How to Use Social Media to Support Your Fraud Case

Posting by Alex Helfand

The invasion of social media continues to complicate litigation. Effective litigation will increasingly include sifting through large amounts of electronically stored information (ESI) and piecing together fragmented social networking activity to substantiate a case. Exactly how does social media play into support for a fraud case and what are the considerations for preserving, obtaining, and using data from social media sites?

Social Media and the Clues Left Behind

While the most common social networking sites include Facebook and LinkedIn, other forms of social media include bookmarking sites, social news, media sharing (e.g., YouTube), microblogging (e.g., Twitter), and blog comments and forums. For the purposes of this topic, the focus will be on Facebook.

The insurance industry was the first to discover clues to fraud on social media. For example, through posted pictures of a waterskiing adventure on an expensive island vacation, it becomes clear that the person submitting an insurance claim for inability to work may be committing healthcare fraud. Companies in other industries may find clues to fraudulent activity by their employees in similar pictures and status updates which brazenly expose a lifestyle far more opulent than expected based on their known financial circumstances.

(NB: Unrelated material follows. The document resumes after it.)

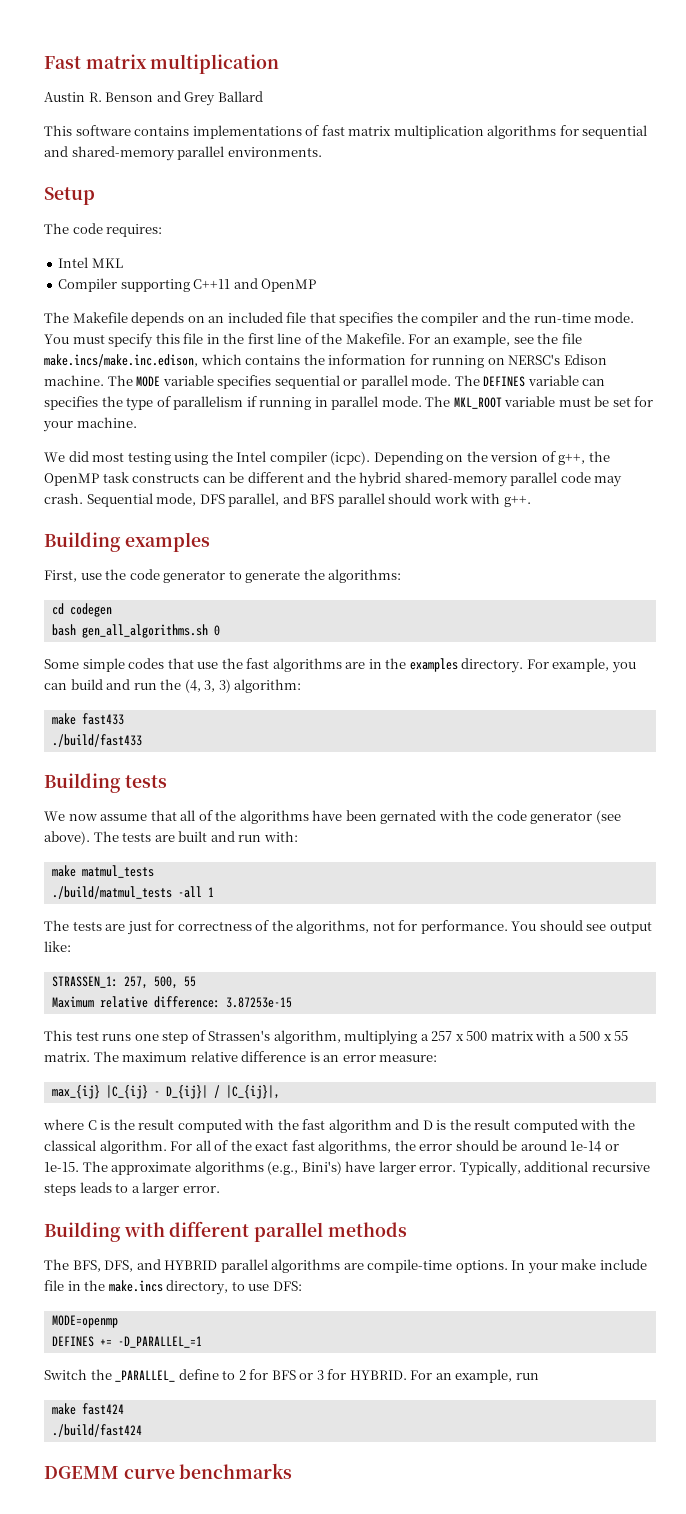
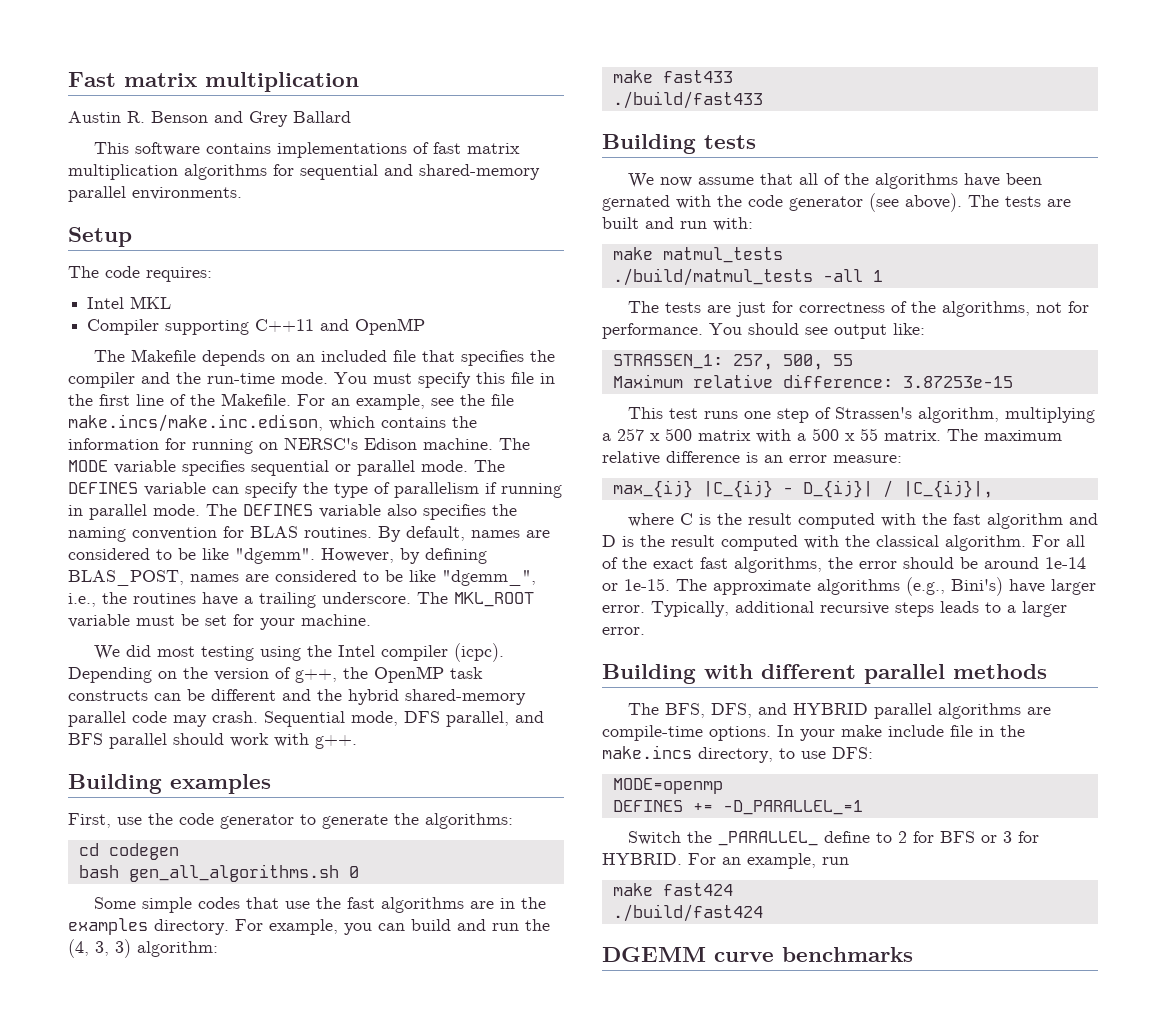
[44,396,98,410] specifies -> [245,482,298,498] specify
(451, 401) none -> [243,504,517,520] [68,526,550,542] [68,548,487,564] [68,570,536,586] [68,592,448,608] DEFINES variable also specifies the naming convention for BLAS routines. By default, names are considered to be like "dgemm". However, by defining BLAS_POST, names are considered to be like "dgemm_", i.e., the routines have a trailing underscore. The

Ways Social Media May Be Permitted to Support a Fraud Case

Outside of the insurance industry, at this time most information obtained from social media is intended to be used as intelligence, not evidence. In this manner, discovered information may be used as a lead or to substantiate existing evidence, and other accepted investigative techniques can confirm or verify and become part of the case support.

Privacy issues arise as some may argue that their privacy settings are configured to prevent viewing from outside parties, but generally that argument is not accepted. This is due to the fact that most social networking – despite any settings – has no reasonable expectation of privacy; potential third parties in the form of the others who have access to the information (e.g., “Friends” on Facebook) do in fact exist.

The U.S. Stored Communications Act protects electronic communications held by Internet service providers (ISPs) and generally prohibits ISPs from disclosing the information stored on their servers without the user’s consent. Exceptions include state and federal entities if they have a warrant or subpoena. (You may remember that this year’s events also unearthed the fact that the National Security Administration (NSA), does actually access data from ISPs on a wide scale; two federal judges have provided two different rulings on this issue.) Also, courts may order the party directly to produce the communications.

Other Considerations When Using Social Media as Evidence or Support

Ethics of course play a role in accessing social media. It’s one thing to find incriminating posts or photos that are open to the world; it’s quite another to “friend” someone under false pretenses in order to find such evidence. In many cases a third-party investigator would use such a technique, but when working directly with an attorney, as a rule, this is not permitted.

Although it may seem like a smart idea for a litigant to remove incriminating evidence after the case has begun, that may violate state and federal evidence rules against spoliation (i.e., the act of destroying evidence or otherwise making it unavailable). On top of that, removing information from one’s Facebook page does NOT necessarily mean that it is erased everywhere – it likely resides on the social networking service’s servers.

Digital forensics continues to expand as a field, as technology and social media continue to grow. As more areas are investigated, the cost of the case increases. It’s important to consider in advance what will be reviewed and how much time it will take to retrieve something useful and usable. It’s also imperative to obtain other permissions to access the social media site(s) in the first place. The total cost for additional research into social media may exceed the value of the case, and if the case isn’t known to be a slam-dunk, the expense could do more harm to the firm.

The use of social media as support is, however, relatively new. As time goes by there will likely be more clear directives on obtaining and using such information, as well as more difficulties posed. But one thing is for sure – social media posts and activity cannot be ignored in the realm of litigation.